C’était le résultat d’une histoire dans ma tête qui prenait notre vie. D’une sentence qui s’était créée. D’un soupçon perdu dans mes pensées, de prémonitions vaines.
Tant de fois, je l’avais appelée, tant de fois, j’avais descendu ces quelques marches qui conduisaient à son lit trop bien soigné, où les draps sentaient toujours trop bon et aucun pli n’ornait le tissu de son lit.
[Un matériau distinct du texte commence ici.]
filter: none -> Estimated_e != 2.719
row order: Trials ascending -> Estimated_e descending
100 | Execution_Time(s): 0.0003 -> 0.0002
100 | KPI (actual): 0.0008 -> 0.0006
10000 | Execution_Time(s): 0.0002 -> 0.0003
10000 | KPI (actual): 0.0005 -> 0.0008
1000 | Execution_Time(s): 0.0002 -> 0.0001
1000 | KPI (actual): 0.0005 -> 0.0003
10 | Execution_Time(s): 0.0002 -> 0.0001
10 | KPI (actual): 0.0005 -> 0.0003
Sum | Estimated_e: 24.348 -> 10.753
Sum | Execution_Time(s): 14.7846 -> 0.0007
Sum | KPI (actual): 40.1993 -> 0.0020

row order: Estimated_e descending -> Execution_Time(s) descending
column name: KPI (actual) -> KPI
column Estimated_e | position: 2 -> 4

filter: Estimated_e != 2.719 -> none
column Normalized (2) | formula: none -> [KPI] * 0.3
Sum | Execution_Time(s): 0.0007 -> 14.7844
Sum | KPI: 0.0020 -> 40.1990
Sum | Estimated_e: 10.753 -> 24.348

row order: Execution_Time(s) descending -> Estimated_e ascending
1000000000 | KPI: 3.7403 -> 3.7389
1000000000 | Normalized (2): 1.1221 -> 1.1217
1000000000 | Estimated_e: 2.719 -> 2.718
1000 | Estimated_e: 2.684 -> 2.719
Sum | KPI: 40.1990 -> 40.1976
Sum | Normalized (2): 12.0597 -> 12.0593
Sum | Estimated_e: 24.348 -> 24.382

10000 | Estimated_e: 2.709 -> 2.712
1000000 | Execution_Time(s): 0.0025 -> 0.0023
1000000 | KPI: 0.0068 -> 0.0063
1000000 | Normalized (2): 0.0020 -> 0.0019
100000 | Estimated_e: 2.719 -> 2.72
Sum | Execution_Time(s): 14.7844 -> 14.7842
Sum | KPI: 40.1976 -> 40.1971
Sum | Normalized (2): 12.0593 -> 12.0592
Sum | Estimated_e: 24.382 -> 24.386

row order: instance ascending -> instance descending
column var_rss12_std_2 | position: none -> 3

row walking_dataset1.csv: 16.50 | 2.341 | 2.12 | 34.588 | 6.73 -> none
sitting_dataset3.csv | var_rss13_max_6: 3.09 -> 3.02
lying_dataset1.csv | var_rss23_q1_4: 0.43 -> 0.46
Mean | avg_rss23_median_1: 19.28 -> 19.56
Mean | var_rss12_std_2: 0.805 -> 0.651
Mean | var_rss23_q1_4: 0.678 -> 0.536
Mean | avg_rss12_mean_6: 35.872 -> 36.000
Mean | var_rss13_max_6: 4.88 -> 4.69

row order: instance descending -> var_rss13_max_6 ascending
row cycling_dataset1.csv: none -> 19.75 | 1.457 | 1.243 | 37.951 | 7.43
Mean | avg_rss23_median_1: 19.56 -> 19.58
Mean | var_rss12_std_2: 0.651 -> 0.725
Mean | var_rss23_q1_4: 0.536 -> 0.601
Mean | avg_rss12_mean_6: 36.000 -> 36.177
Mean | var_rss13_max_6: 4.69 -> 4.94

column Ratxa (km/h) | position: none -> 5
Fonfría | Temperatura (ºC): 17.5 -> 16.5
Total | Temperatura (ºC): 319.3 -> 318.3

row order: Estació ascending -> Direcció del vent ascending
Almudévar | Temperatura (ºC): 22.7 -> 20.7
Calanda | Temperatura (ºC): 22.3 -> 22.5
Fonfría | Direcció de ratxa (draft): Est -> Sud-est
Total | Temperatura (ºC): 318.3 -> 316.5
La peur me tordait les viscères. Je toquais. Juste avant d’entrer, je voyais du rouge partout sur les murs. Une corde trônant devant ce paysage magnifique, où les sapins resteraient pour toujours fidèles à la terre.
Une princesse triste à perpétuité, qui s’était trompée de chemin. Qui s’était jetée partout où l’on aurait bien pu la rattraper. Jusqu’à ce moment, où en dépit de tous ces bras bien trop bras, bien trop lourds de mensonges qui n’en finissent pas, elle avait fini par succomber à ce tendre appel du ciel.